Owen Wilson gets the most material to work with of the secondary characters, so it’s a good thing he has a great rapport with Hiddleston. Wilson is known for his prolific comedic roles, and while he is funny, it never feels like he’s hamming it up. Mobius is essentially grilling Loki for a whole episode, and like the other great performances on the show, Wilson manages to balance story elements with a humorous delivery. I can’t wait to see what the creative team does with his character in the future.

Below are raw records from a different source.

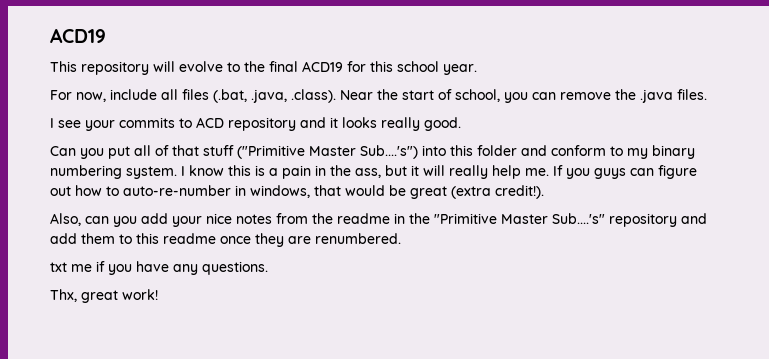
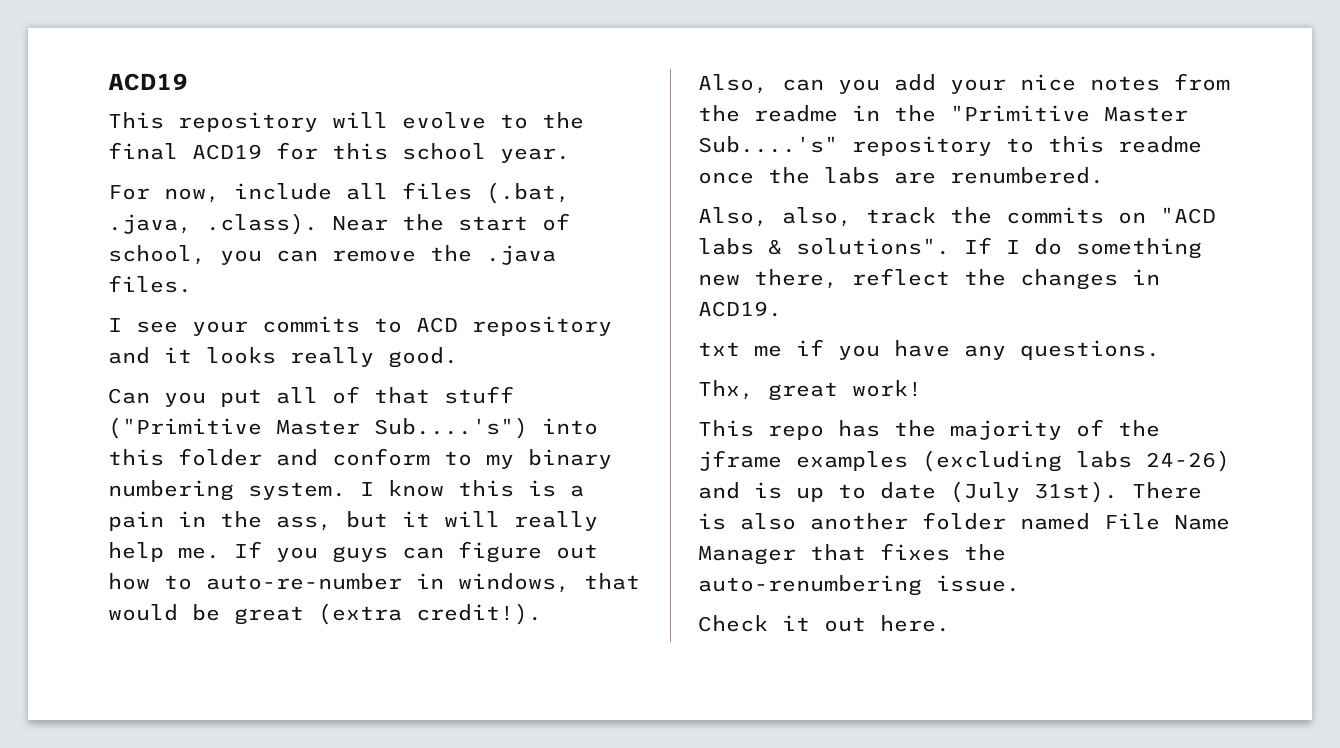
[681,213,707,224] [50,233,115,244] and add them -> (992, 146) none
[255,233,284,247] they -> [768,167,880,184] the labs
(401, 238) none -> [698,207,1216,227] [698,237,1202,259] [698,268,1160,290] [698,301,782,317] // Also, also, track the commits on "ACD labs & solutions". If I do something new there, reflect the changes in ACD19.
(158, 294) none -> [698,419,1160,440] [698,450,1230,472] [698,481,1202,503] [698,512,1230,530] [698,543,1006,565] [698,575,1020,596] [698,615,950,632] // This repo has the majority of the jframe examples (excluding labs 24-26) and is up to date (July 31st). There is also another folder named File Name Manager that fixes the auto-renumbering issue. // Check it out here.

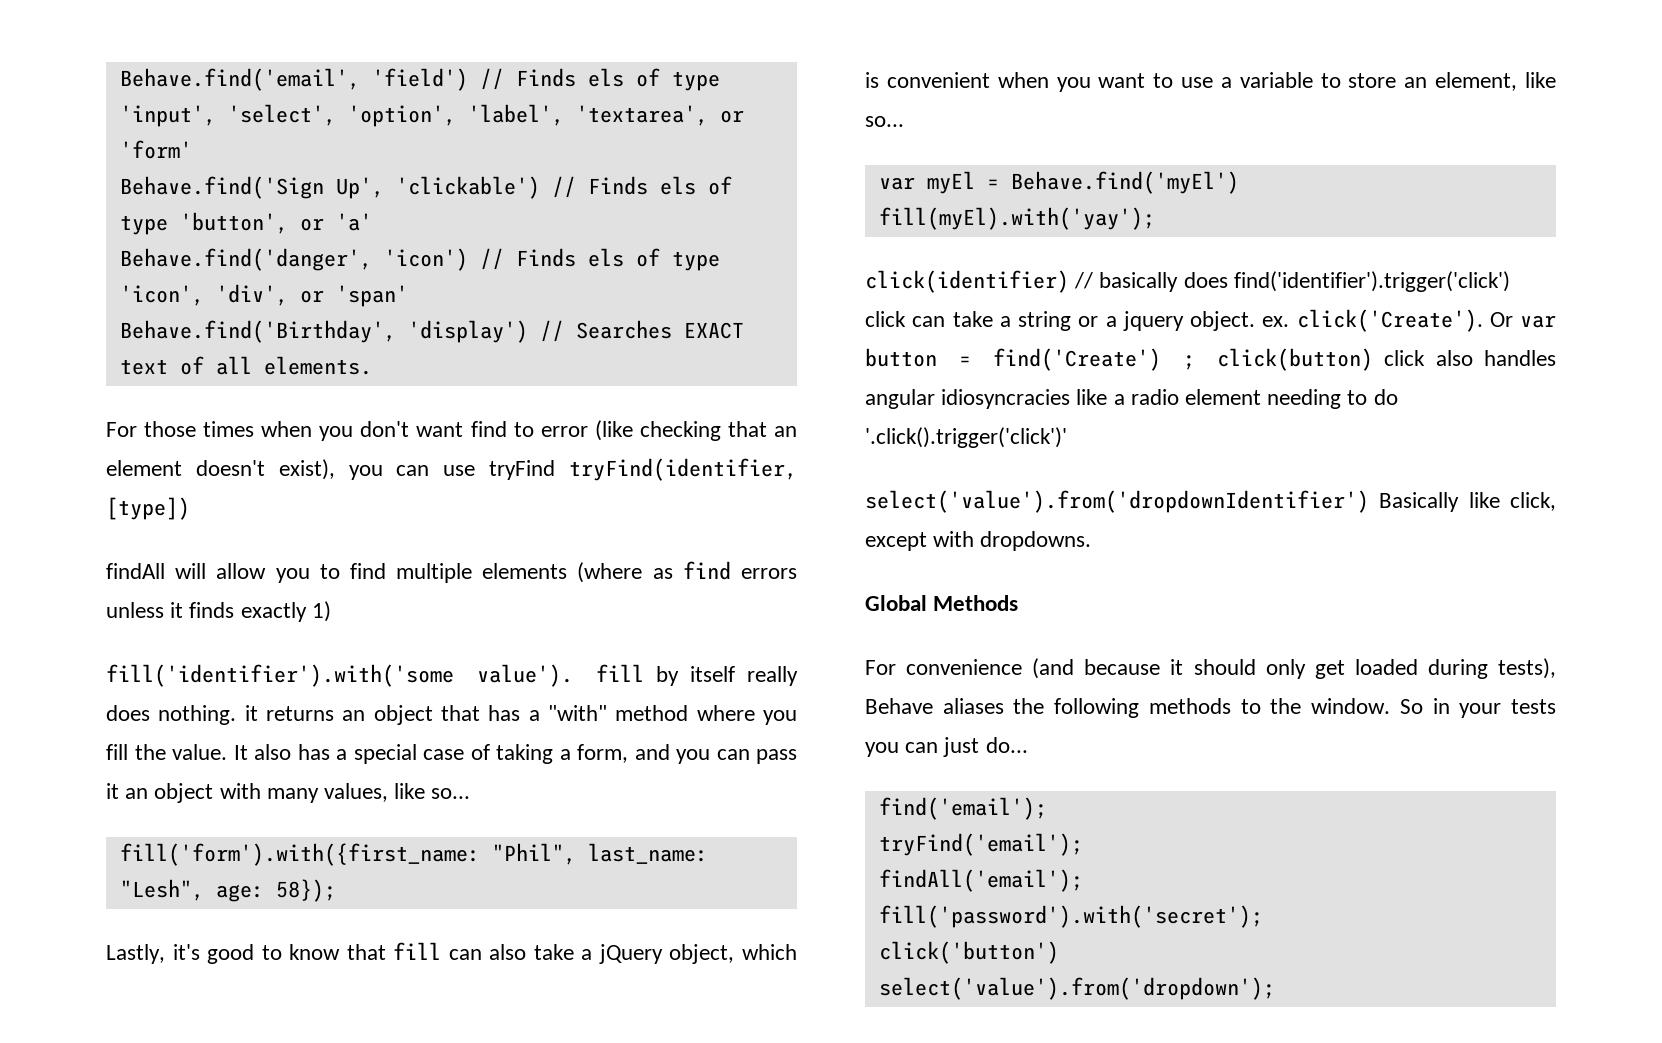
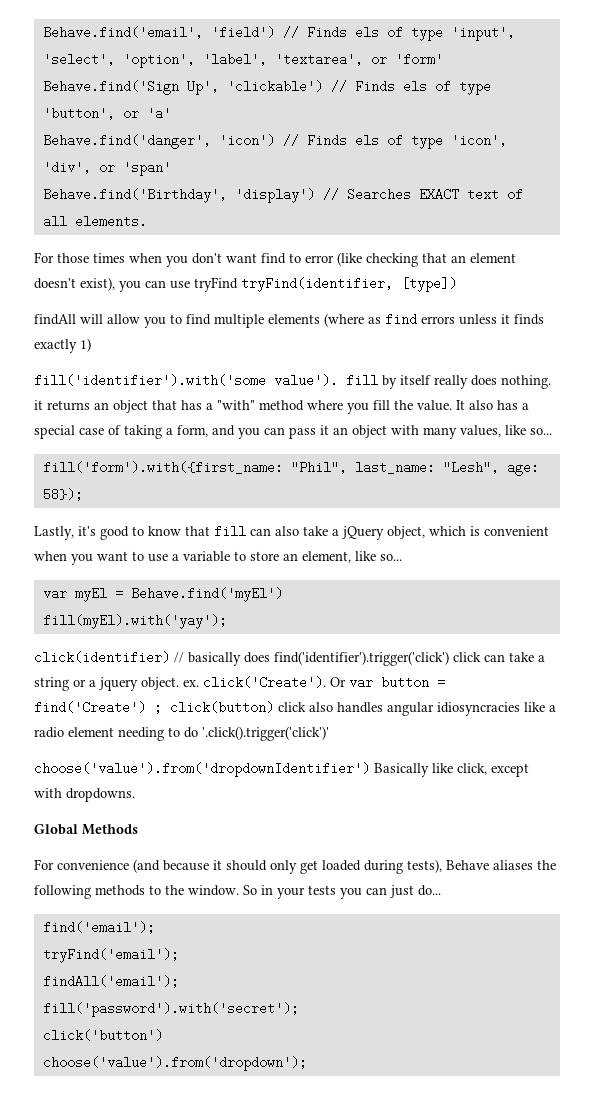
[865,490,1369,513] select('value').from('dropdownIdentifier') -> [34,762,370,777] choose('value').from('dropdownIdentifier')
[878,977,1275,1000] select('value').from('dropdown'); -> [42,1056,307,1071] choose('value').from('dropdown');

The rightful star of the production is Loki, and Hiddleston gives a standout performance as the disgraced former Asgardian Prince. However, this isn’t the new-and-maybe-improved anti-hero shown in later MCU films. This version of the God of Mischief exists because of the time-travelling antics of The Avengers in Endgame, so his moral compass has been reset to villain status. This debut explores what that means and makes for some exemplary acting from Hiddleston. His facial expressions convey his character’s varying emotions perfectly. On the flip-side, he still acts like the comedic trickster that endeared him to so many fans.
Pacing & Editing – Trim the fat
The show focuses on Loki’s character for a bit too much of the runtime. However, these scenes are so well performed that they rarely feel like a slog to watch. Each scene is worked well into the next. It’s never jarring, even with the time shenanigans occurring. Although, the burning question of what the series’ storyline is actually about might make the dialogue-heavy moments drag for some. However, by the end, it’s very tempting to go back to the start and try and catch what you missed the first time.
It’s a well-constructed episode, but it might be one of the few MCU TV offerings that could have benefited from trimming the runtime slightly.
Cinematography & Sound – Business as Usual
The debut is gorgeous. When obvious CGI is used, it doesn’t take you out of the moment. Instead, it enhances the wonder and the weirdness of the TVA. Its physical structure is equal parts office cubicle and cosmic megastructure. The different types of shots used to convey these differences are always appropriate. From the close-ups of the Mobius/Loki interactions to the panning grandness of other-worldly infrastructures and statues.
This sci-fi slant is greatly enhanced by Natalie Holt’s musical score, which appropriately pins the strange tone of the first episode. By using warbling synth cues, epic organ sounds, and a cleverly worked-in ticking clock sound, Holt creates a Twilight Zone meets Phantom of the Opera soundtrack. Appropriate for the grandiose God of Mischief.
As always with the MCU, the costume design and set decoration are spared no expense. At no point did it feel like the show was limited in its budget. The overall look and feel of the ’70s-inspired TVA mixed with the more sci-fi-leaning structural designs and costumes help to carve out a unique position for Loki within Marvel’s small screen.